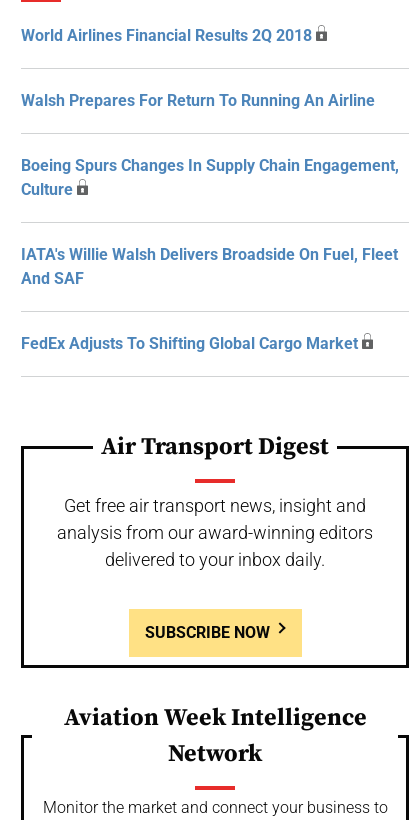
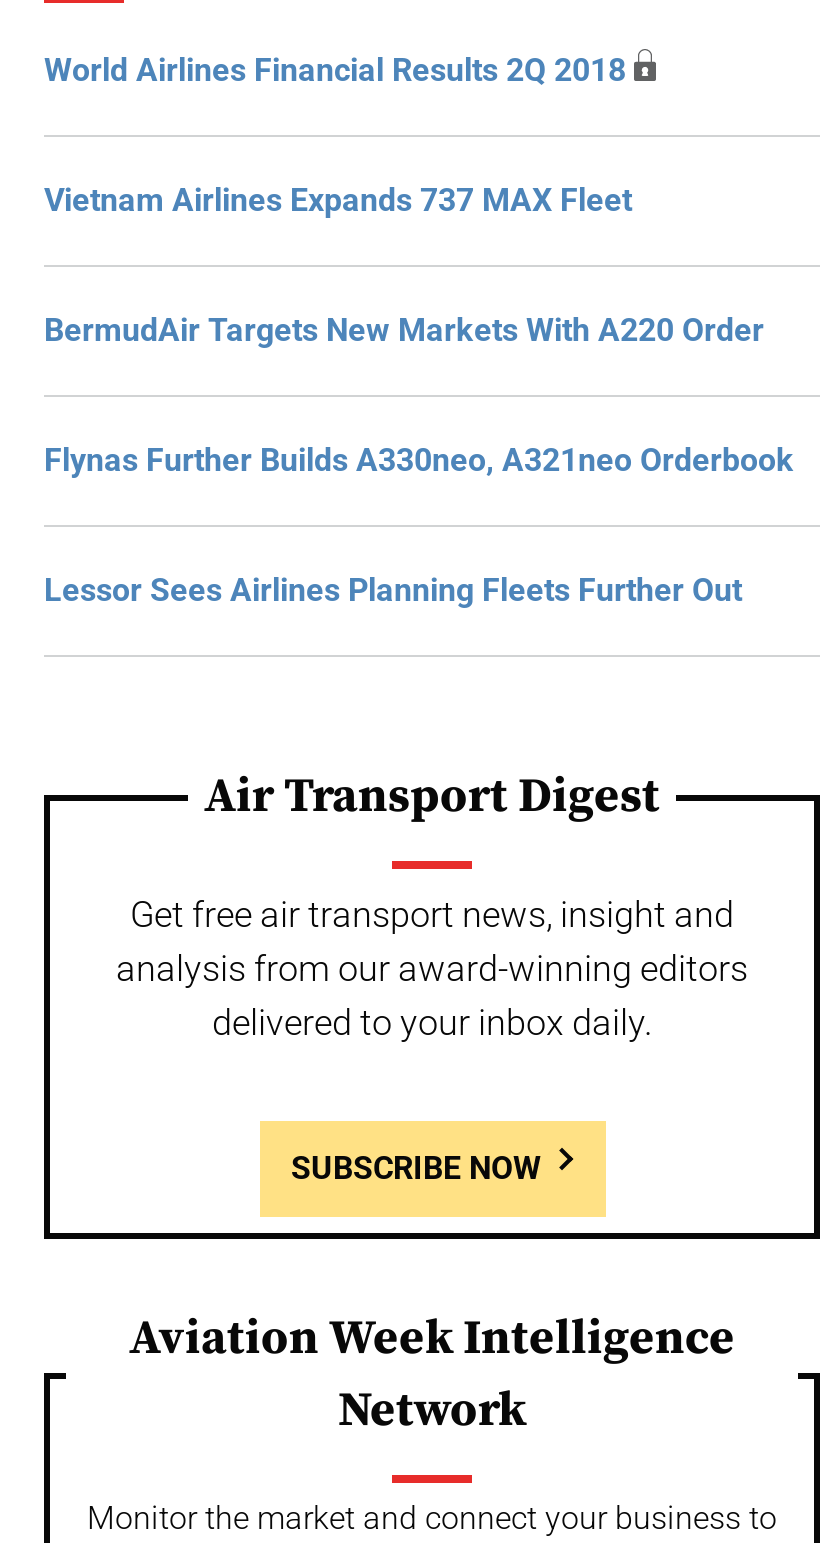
- Walsh Prepares For Return To Running An Airline
+ Vietnam Airlines Expands 737 MAX Fleet

- Boeing Spurs Changes In Supply Chain Engagement,
- Culture
+ BermudAir Targets New Markets With A220 Order

- IATA's Willie Walsh Delivers Broadside On Fuel, Fleet
- And SAF
+ Flynas Further Builds A330neo, A321neo Orderbook

- FedEx Adjusts To Shifting Global Cargo Market
+ Lessor Sees Airlines Planning Fleets Further Out
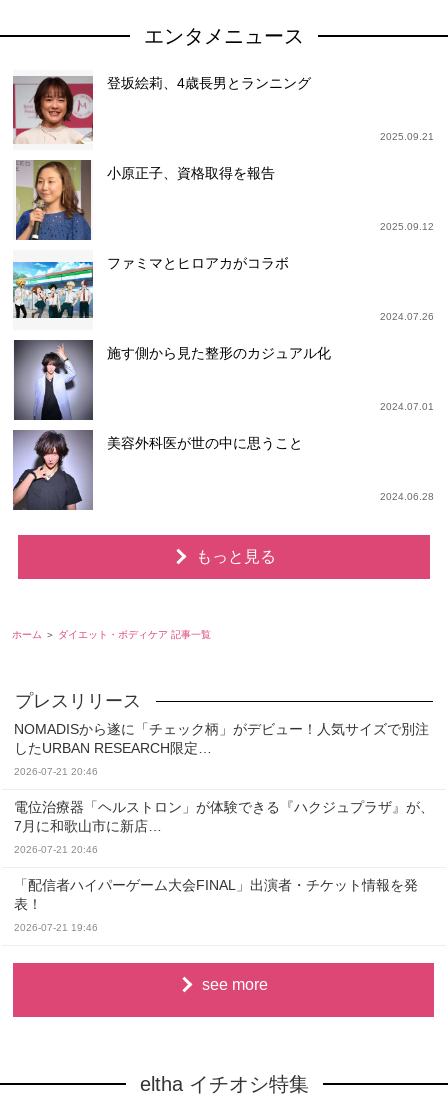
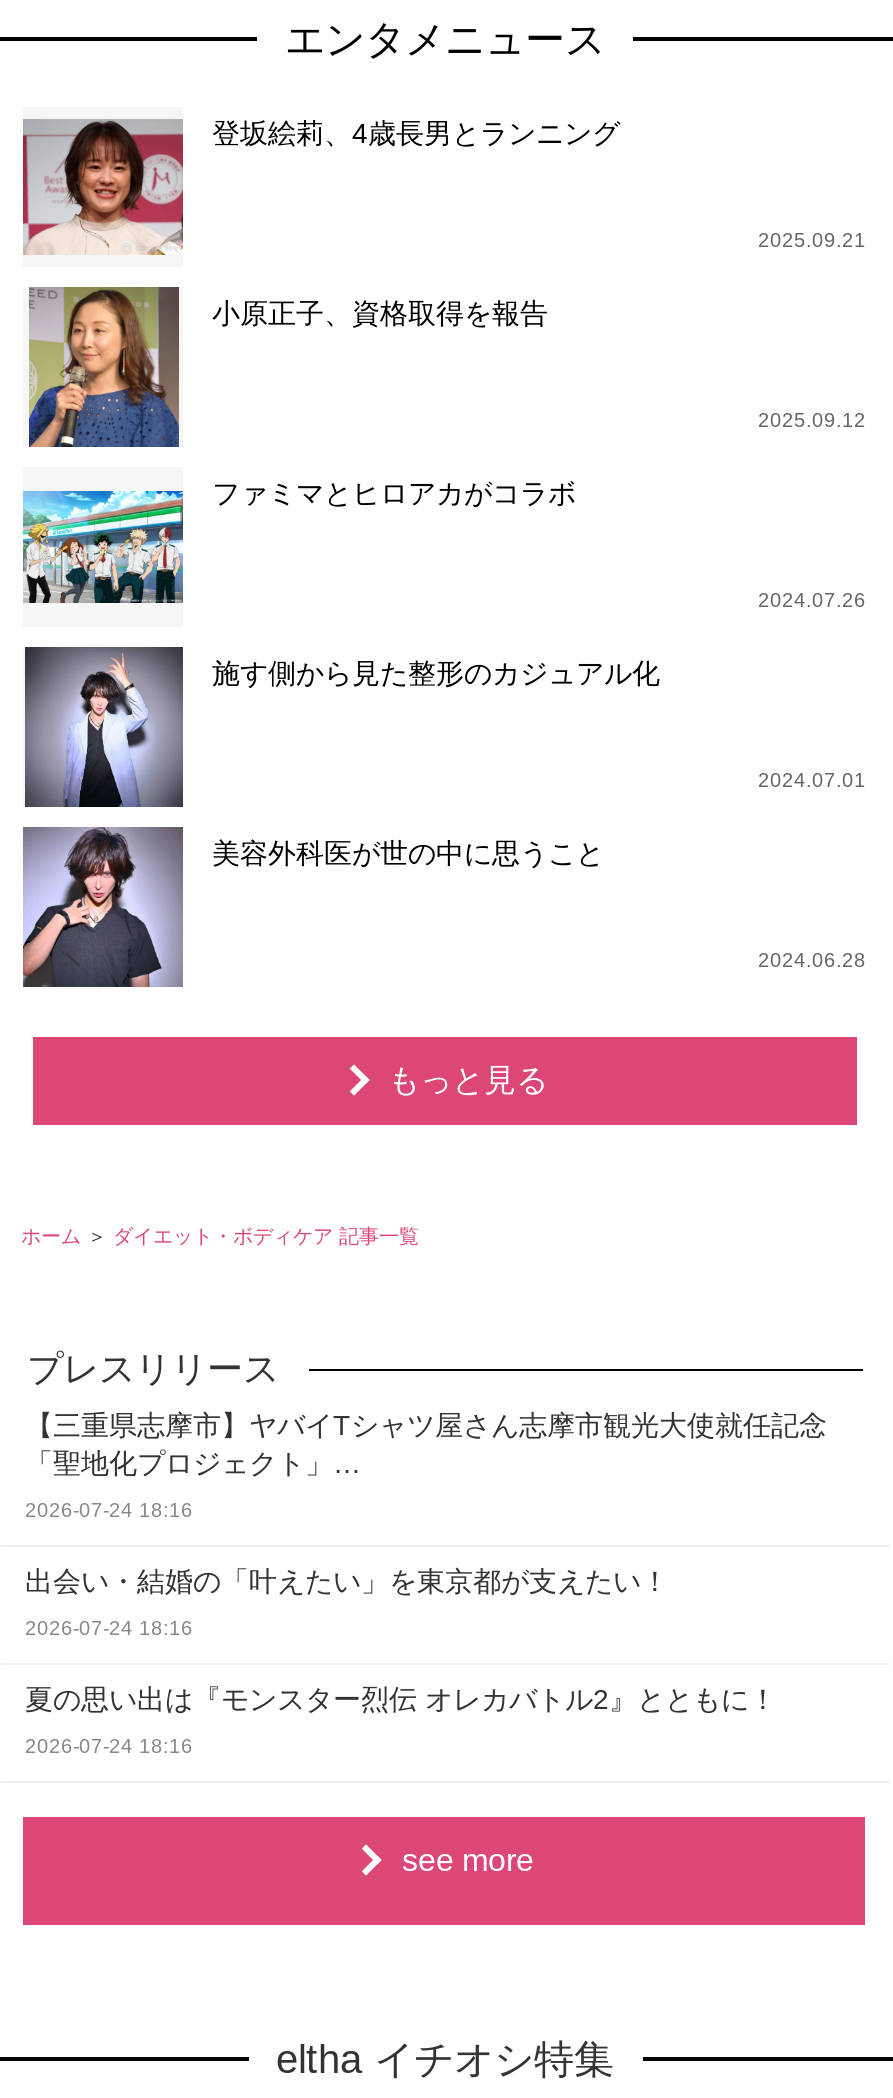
- NOMADISから遂に「チェック柄」がデビュー！人気サイズで別注
- したURBAN RESEARCH限定…
+ 【三重県志摩市】ヤバイTシャツ屋さん志摩市観光大使就任記念
+ 「聖地化プロジェクト」…

- 2026-07-21 20:46
+ 2026-07-24 18:16

- 電位治療器「ヘルストロン」が体験できる『ハクジュプラザ』が、
- 7月に和歌山市に新店…
+ 出会い・結婚の「叶えたい」を東京都が支えたい！

- 2026-07-21 20:46
+ 2026-07-24 18:16

- 「配信者ハイパーゲーム大会FINAL」出演者・チケット情報を発
- 表！
+ 夏の思い出は『モンスター烈伝 オレカバトル2』とともに！

- 2026-07-21 19:46
+ 2026-07-24 18:16
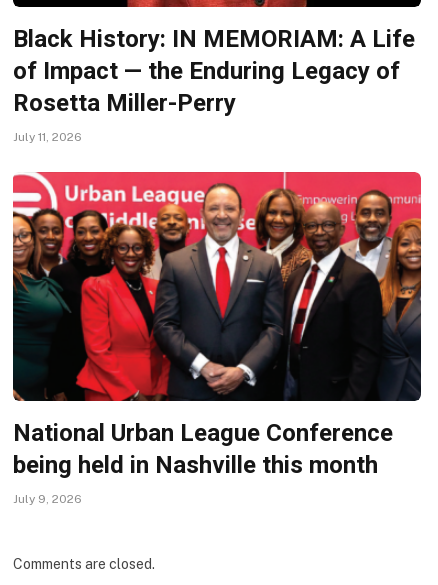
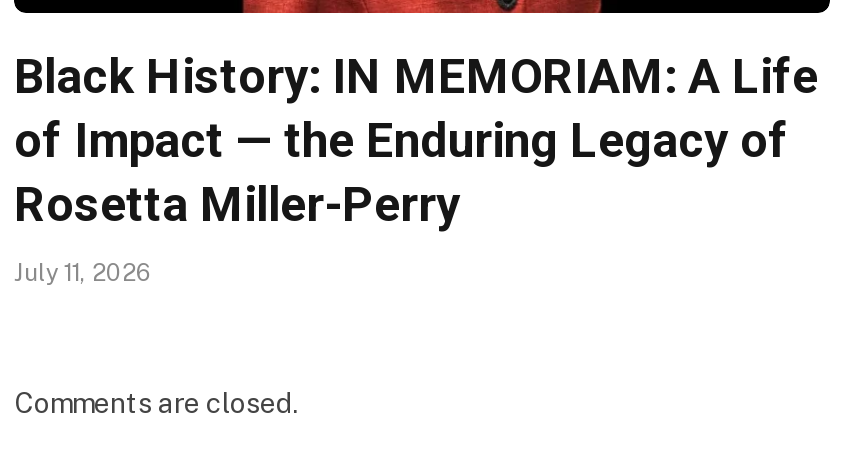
- [image]
- National Urban League Conference
- being held in Nashville this month
- July 9, 2026
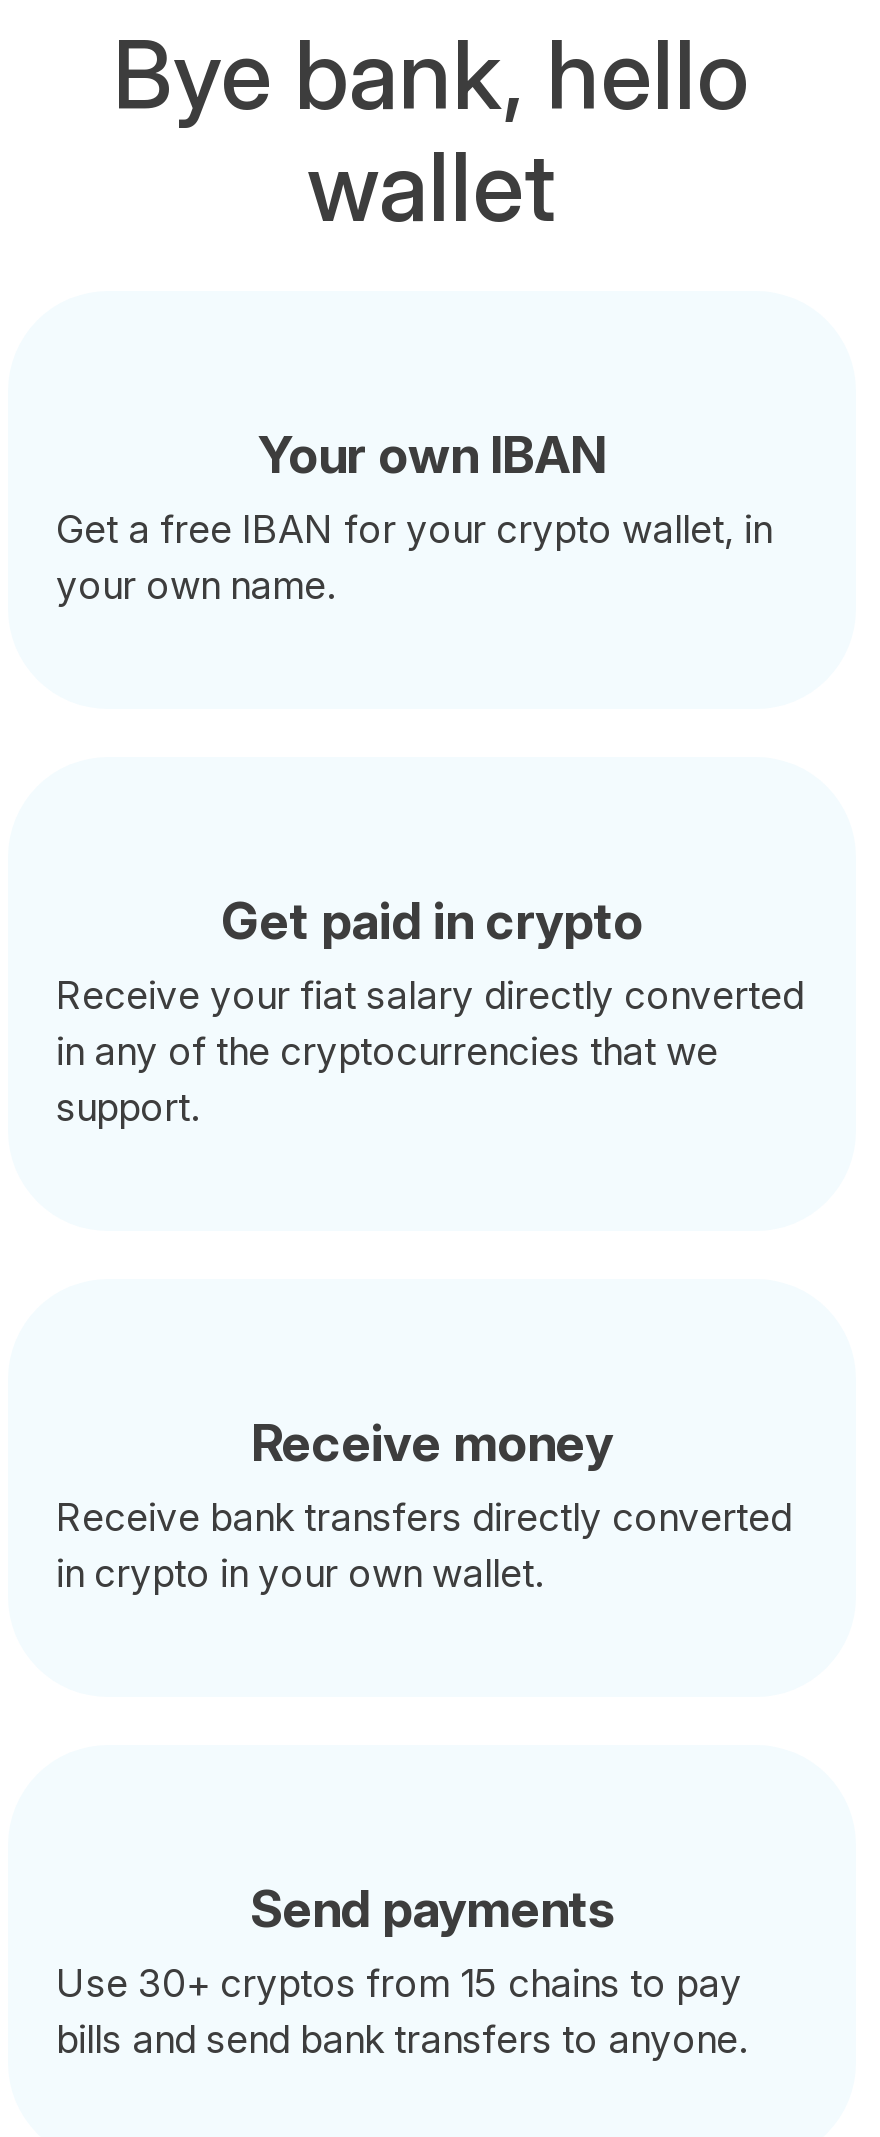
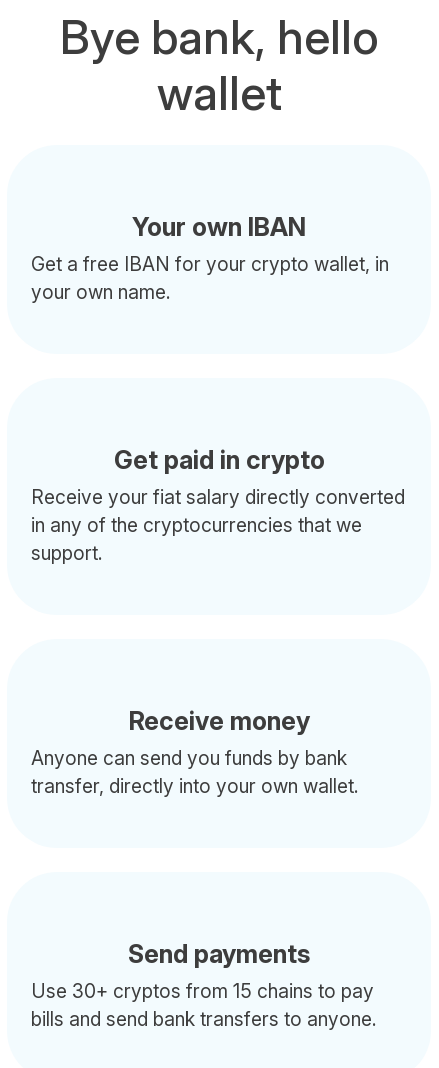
- Receive bank transfers directly converted
- in crypto in your own wallet.
+ Anyone can send you funds by bank
+ transfer, directly into your own wallet.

Task requirements. Each entry should appear again exactly as written, pictures excluded.

Output below.
- Walsh Prepares For Return To Running An Airline
+ Vietnam Airlines Expands 737 MAX Fleet

- Boeing Spurs Changes In Supply Chain Engagement,
- Culture
+ BermudAir Targets New Markets With A220 Order

- IATA's Willie Walsh Delivers Broadside On Fuel, Fleet
- And SAF
+ Flynas Further Builds A330neo, A321neo Orderbook

- FedEx Adjusts To Shifting Global Cargo Market
+ Lessor Sees Airlines Planning Fleets Further Out
- NOMADISから遂に「チェック柄」がデビュー！人気サイズで別注
- したURBAN RESEARCH限定…
+ 【三重県志摩市】ヤバイTシャツ屋さん志摩市観光大使就任記念
+ 「聖地化プロジェクト」…

- 2026-07-21 20:46
+ 2026-07-24 18:16

- 電位治療器「ヘルストロン」が体験できる『ハクジュプラザ』が、
- 7月に和歌山市に新店…
+ 出会い・結婚の「叶えたい」を東京都が支えたい！

- 2026-07-21 20:46
+ 2026-07-24 18:16

- 「配信者ハイパーゲーム大会FINAL」出演者・チケット情報を発
- 表！
+ 夏の思い出は『モンスター烈伝 オレカバトル2』とともに！

- 2026-07-21 19:46
+ 2026-07-24 18:16
- [image]
- National Urban League Conference
- being held in Nashville this month
- July 9, 2026
- Receive bank transfers directly converted
- in crypto in your own wallet.
+ Anyone can send you funds by bank
+ transfer, directly into your own wallet.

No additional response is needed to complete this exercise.